**PROVIDED MATERIAL**
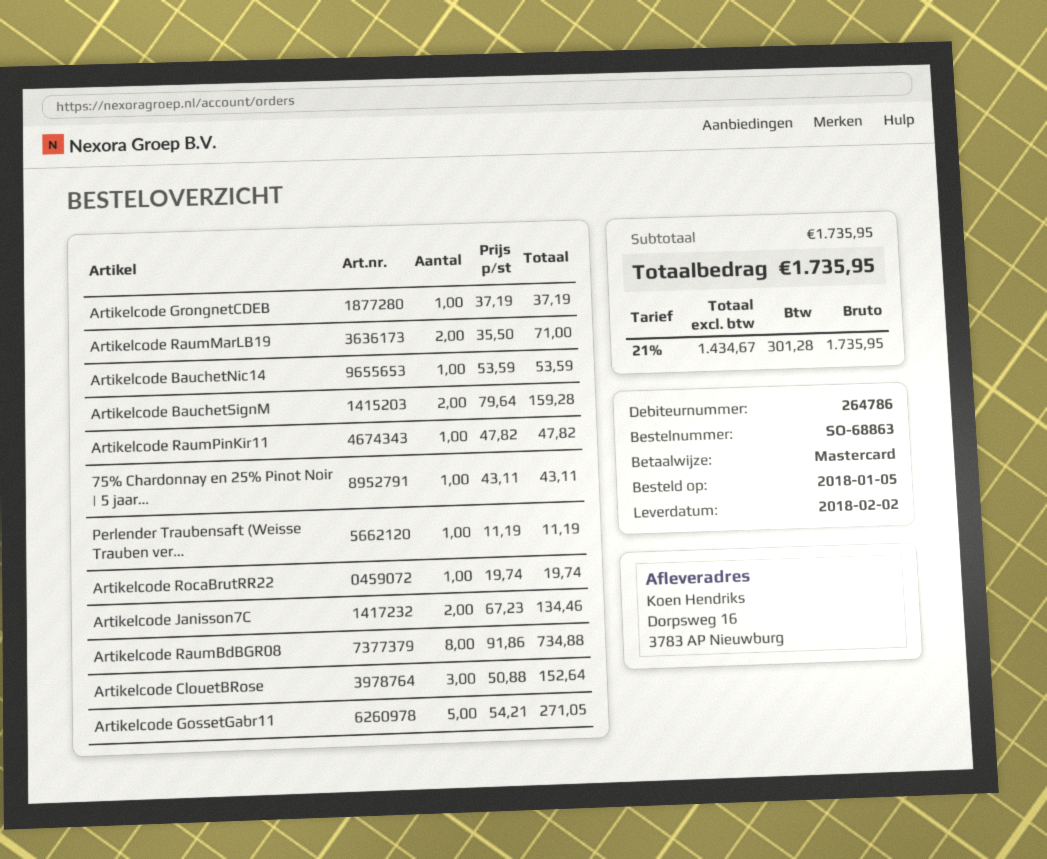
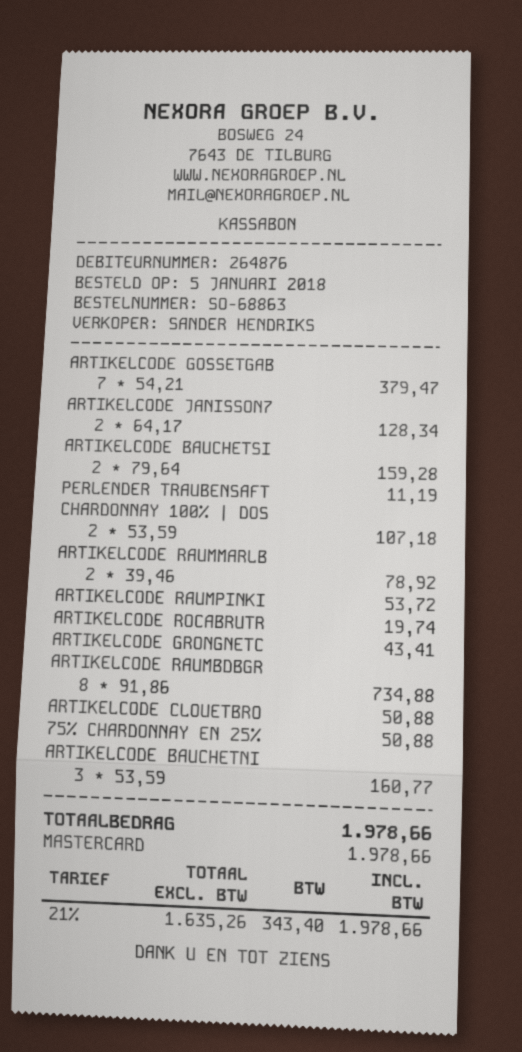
customer number: 264786 -> 264876
Artikelcode GrongnetCDEB: 1 x 37.19 = 37.19 -> 1 x 43.41 = 43.41
Artikelcode RaumMarLB19: 2 x 35.50 = 71.00 -> 2 x 39.46 = 78.92
Artikelcode BauchetNic14: 1 x 53.59 = 53.59 -> 3 x 53.59 = 160.77
Artikelcode RaumPinKir11: 1 x 47.82 = 47.82 -> 1 x 53.72 = 53.72
75% Chardonnay en 25% Pinot Noir | 5 jaar...: 1 x 43.11 = 43.11 -> 1 x 50.88 = 50.88
Artikelcode Janisson7C: 2 x 67.23 = 134.46 -> 2 x 64.17 = 128.34
Artikelcode ClouetBRose: 3 x 50.88 = 152.64 -> 1 x 50.88 = 50.88
Artikelcode GossetGabr11: 5 x 54.21 = 271.05 -> 7 x 54.21 = 379.47
CHARDONNAY 100% | DOS: none -> 2 x 53.59 = 107.18
net: 1434.67 -> 1635.26
tax: 21% = 301.28 -> 21% = 343.40
total: 1735.95 -> 1978.66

**WORK TASK**
In the entries above, restate word for word the lines between the one holding "Artikelcode GrongnetCDEB: 1" and the one holding "75% Chardonnay en", inclusive, and nothing besides.

**WRITTEN RESPONSE**
Artikelcode GrongnetCDEB: 1 x 37.19 = 37.19 -> 1 x 43.41 = 43.41
Artikelcode RaumMarLB19: 2 x 35.50 = 71.00 -> 2 x 39.46 = 78.92
Artikelcode BauchetNic14: 1 x 53.59 = 53.59 -> 3 x 53.59 = 160.77
Artikelcode RaumPinKir11: 1 x 47.82 = 47.82 -> 1 x 53.72 = 53.72
75% Chardonnay en 25% Pinot Noir | 5 jaar...: 1 x 43.11 = 43.11 -> 1 x 50.88 = 50.88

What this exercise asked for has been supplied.